- Thu Feb 16, 2023 8:16 pm
#99282
Hi German.steel!
In general, when given a specific line reference, it's helpful to look at the material before and after the given line reference to understand its context better.
Here, the paragraph in which the "article of faith" language occurs begins, "With regard to the scientific objection..." That pushes back where one should look--what is the "scientific objection" mentioned at the start of this paragraph? The previous paragraph explains that this objection takes the transformation of language as "not unlike the laws of nature." Prescriptivists who try to change language from how it is actually used, the objection runs, are engaged in something like trying to defy the law of gravity, i.e., they won't succeed (in language from the first paragraph, they are "doomed to almost certain failure").
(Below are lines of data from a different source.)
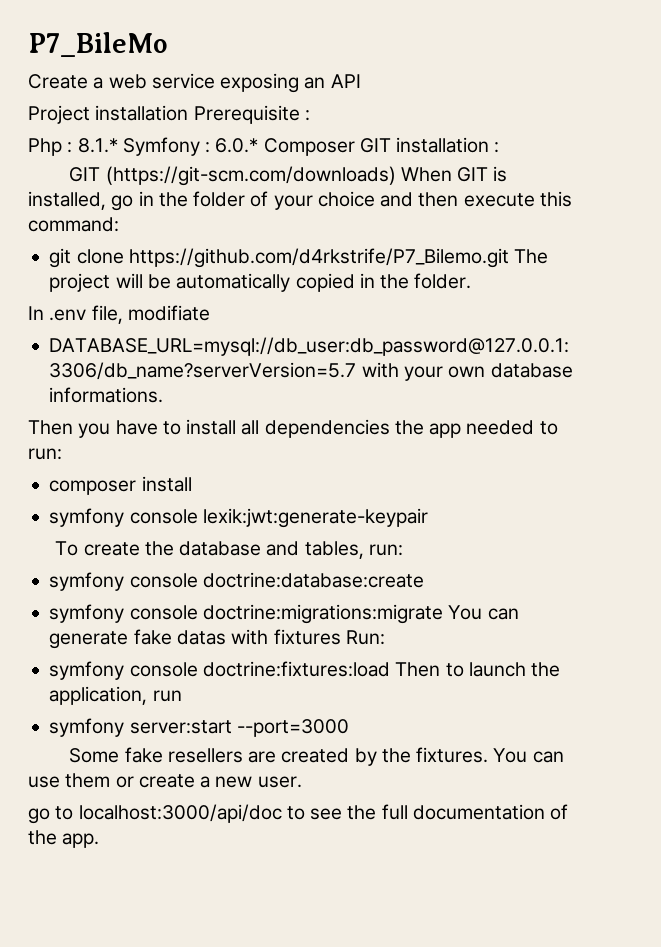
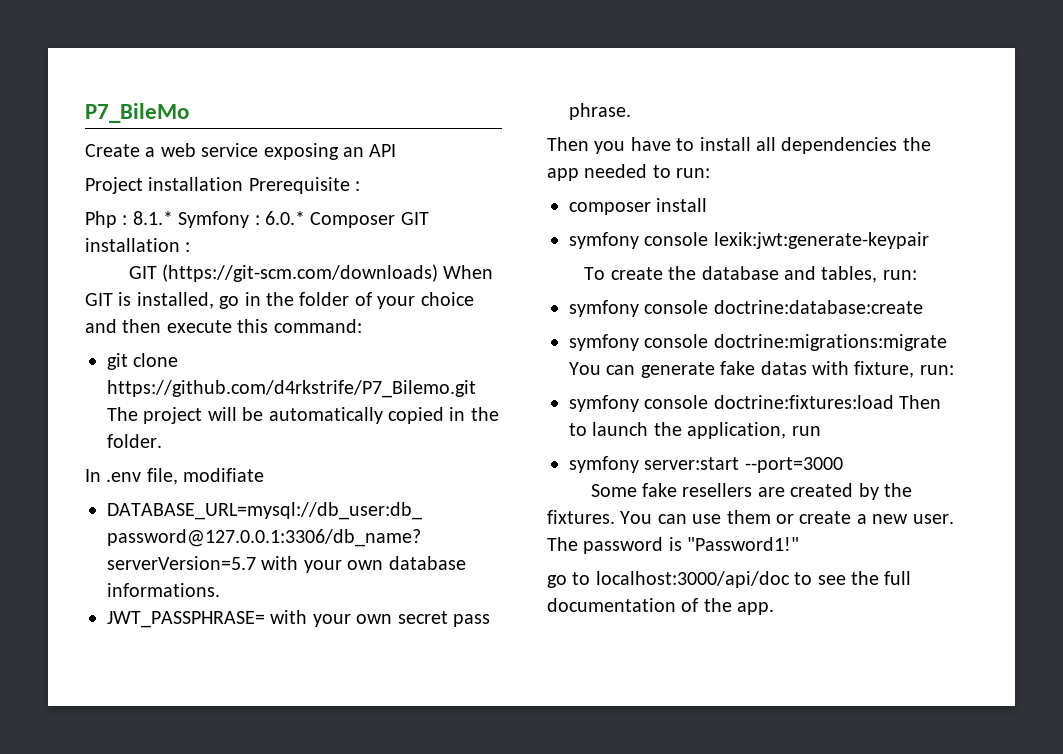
+ JWT_PASSPHRASE= with your own secret pass phrase.
- symfony console doctrine:migrations:migrate You can generate fake datas with fixtures Run:
+ symfony console doctrine:migrations:migrate You can generate fake datas with fixture, run:
+ The password is "Password1!"

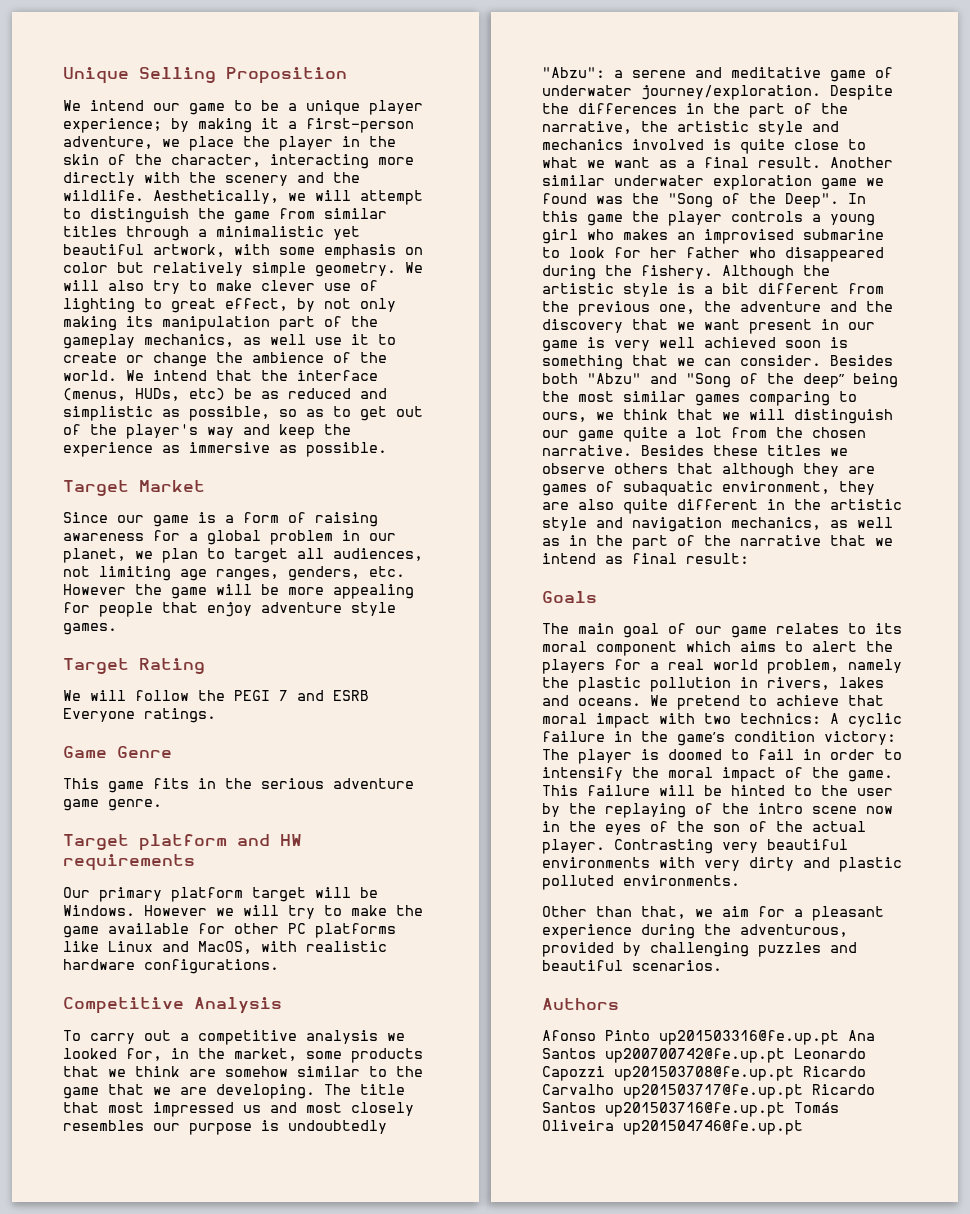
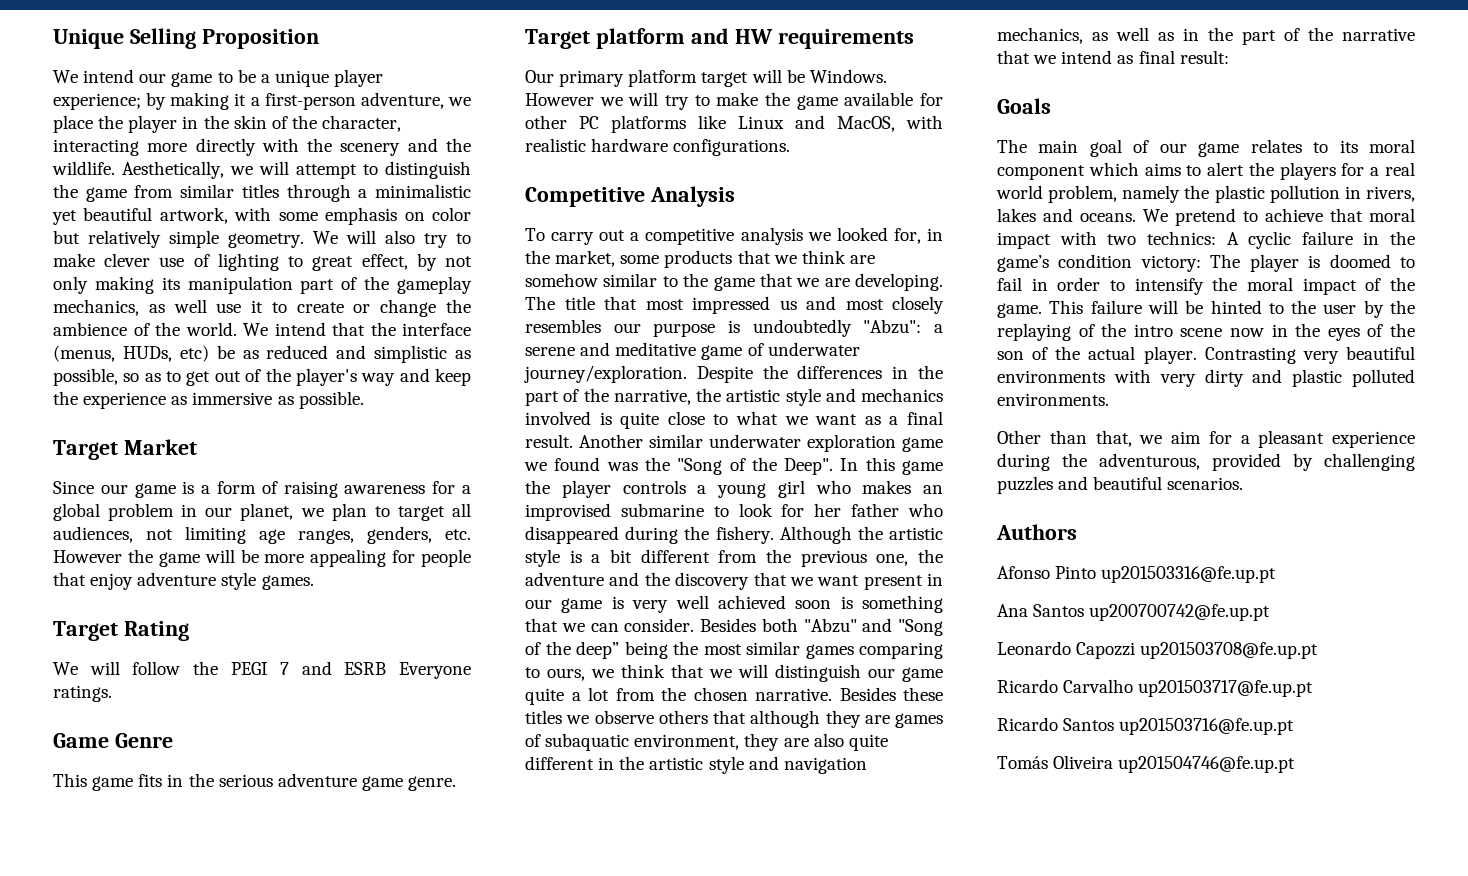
- Afonso Pinto up201503316@fe.up.pt Ana Santos up200700742@fe.up.pt Leonardo Capozzi up201503708@fe.up.pt Ricardo Carvalho up201503717@fe.up.pt Ricardo Santos up201503716@fe.up.pt Tomás Oliveira up201504746@fe.up.pt
+ Afonso Pinto up201503316@fe.up.pt
+ Ana Santos up200700742@fe.up.pt
+ Leonardo Capozzi up201503708@fe.up.pt
+ Ricardo Carvalho up201503717@fe.up.pt
+ Ricardo Santos up201503716@fe.up.pt
+ Tomás Oliveira up201504746@fe.up.pt

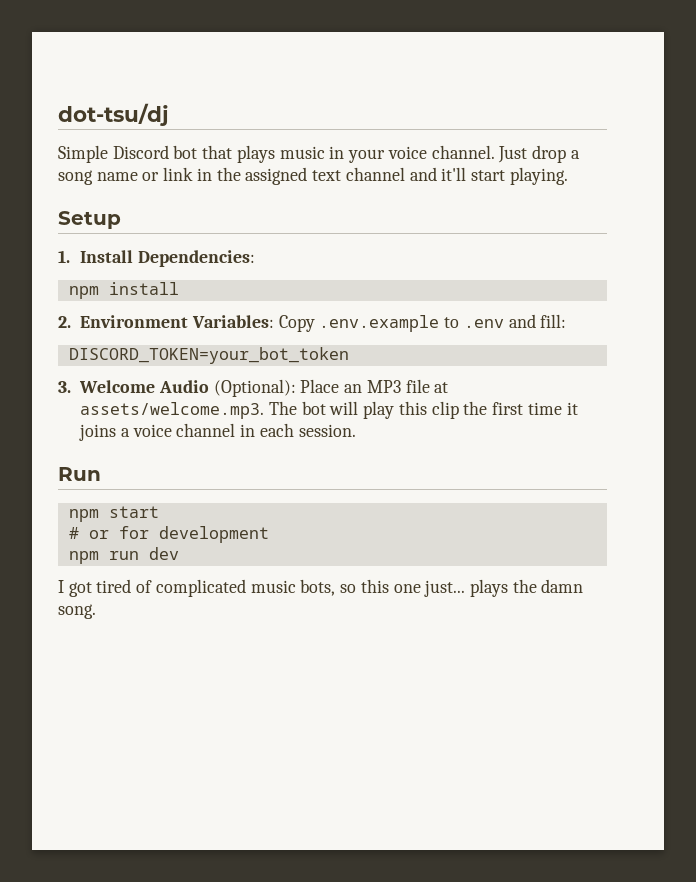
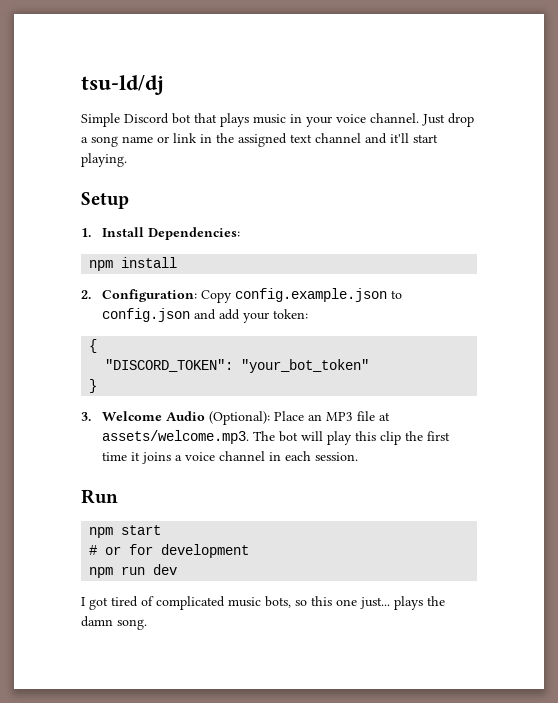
- dot-tsu/dj
+ tsu-ld/dj
- 2. Environment Variables: Copy .env.example to .env and fill:
- DISCORD_TOKEN=your_bot_token
+ 2. Configuration: Copy config.example.json to config.json and add your token:
+ {
+ "DISCORD_TOKEN": "your_bot_token"
+ }

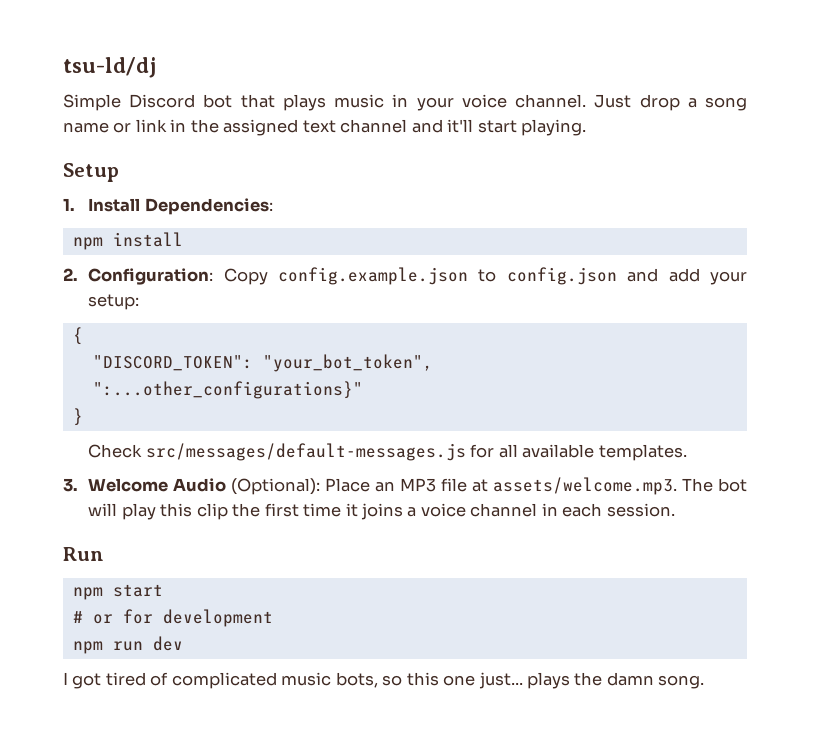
- 2. Configuration: Copy config.example.json to config.json and add your token:
+ 2. Configuration: Copy config.example.json to config.json and add your setup:
- "DISCORD_TOKEN": "your_bot_token"
+ "DISCORD_TOKEN": "your_bot_token",
+ ":...other_configurations}"
+ Check src/messages/default-messages.js for all available templates.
Then, the first sentence of the final paragraph call this into question. It points out that sometimes prescriptivists do succeed. On its face, this would seem to suggest that the descriptivists aren't entirely right, or at least their scientific objection isn't a knock-down objection. The next sentence just redescribes the instances in which the prescriptivists succeed in changing language as being "in accordance with the laws" of language change. In that context, the descriptivists don't give any reason for this. That is reflected in answer choice (D)--the author describes this as "article of faith" to indicate that the descriptivists who make that claim "have no proof to bolster their claim."
So the two sentences that come before the line reference seem to be the most germane and direct support for answer choice (D), but there is also important support for it in the second paragraph, and additional support in the first.